YOUR TASK: Nothing but the lines from the one containing "Arrest Algorithm—2015 Update</div>" through the end of the data should be output, each reproduced exactly.

[Before-and-after page screenshots]

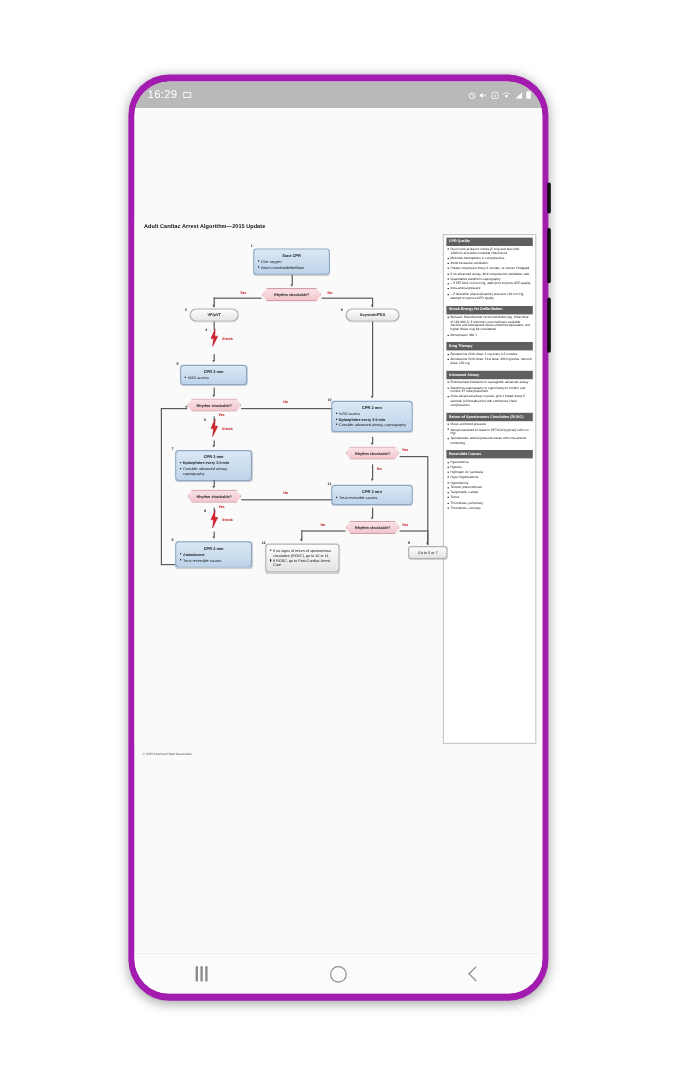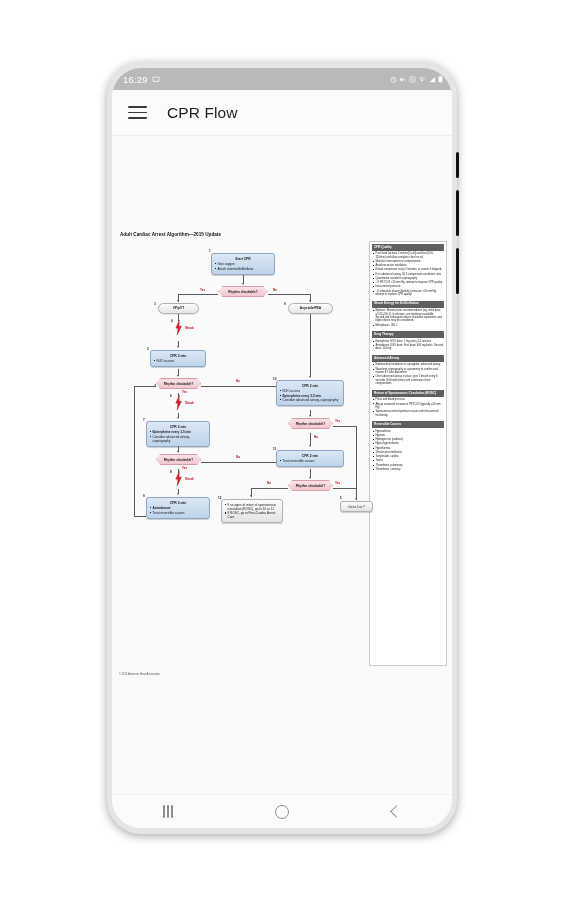--- a/index.html
+++ b/index.html
@@ -8,21 +8,21 @@
     background: #ffffff;
     font-family: "Liberation Sans", sans-serif;
     overflow: hidden;
   }
   .stage { position: relative; width: 563px; height: 900px; background:#fff; }
 
   
   .phone-frame {
     position: absolute; left: 107px; top: 62px;
     width: 350px; height: 772px;
-    background: #e5e5e5;
+    background: #a21caf;
     border-radius: 34px;
     box-shadow: 0 2px 10px rgba(0,0,0,.35);
     padding: 6px 5px 6px 5px;
   }
   .phone-frame::before { 
     content:""; position:absolute; left:50%; top:9px; transform:translateX(-50%);
     width:96px; height:3px; background:#2a2d31; border-radius:2px;
   }
   .side-btn { position:absolute; right:-2px; background:#0e1012; border-radius:2px; width:3px; }
   .side-btn.b1 { top:90px; height:26px; }
@@ -181,28 +181,20 @@
           <svg width="7" height="7" viewBox="0 0 12 12">
               <path d="M10.5 1.5v9H1z" fill="#fff"></path>
             </svg>
           <svg width="5" height="8" viewBox="0 0 8 12">
               <rect x="2.6" y=".6" width="2.8" height="1.2" fill="#fff"></rect>
               <rect x="1" y="1.8" width="6" height="9.4" rx="1" fill="#fff"></rect>
             </svg>
         </div>
       </div>
 
-      <div class="app-bar">
-        <div class="ham">
-          <span></span>
-            <span></span>
-            <span></span>
-        </div>
-        <div class="app-title">CPR Flow</div>
-      </div>
 
       <div class="content">
         <div class="doc">
           <div class="doc-title">Adult Cardiac Arrest Algorithm—2015 Update</div>
 
           <div class="sheet">
 
             <div class="flow">
 
               <div class="num" style="left:93px; top:8px;">1</div>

EXPECTED OUTPUT:
           <div class="doc-title">Adult Cardiac Arrest Algorithm—2015 Update</div>
 
           <div class="sheet">
 
             <div class="flow">
 
               <div class="num" style="left:93px; top:8px;">1</div>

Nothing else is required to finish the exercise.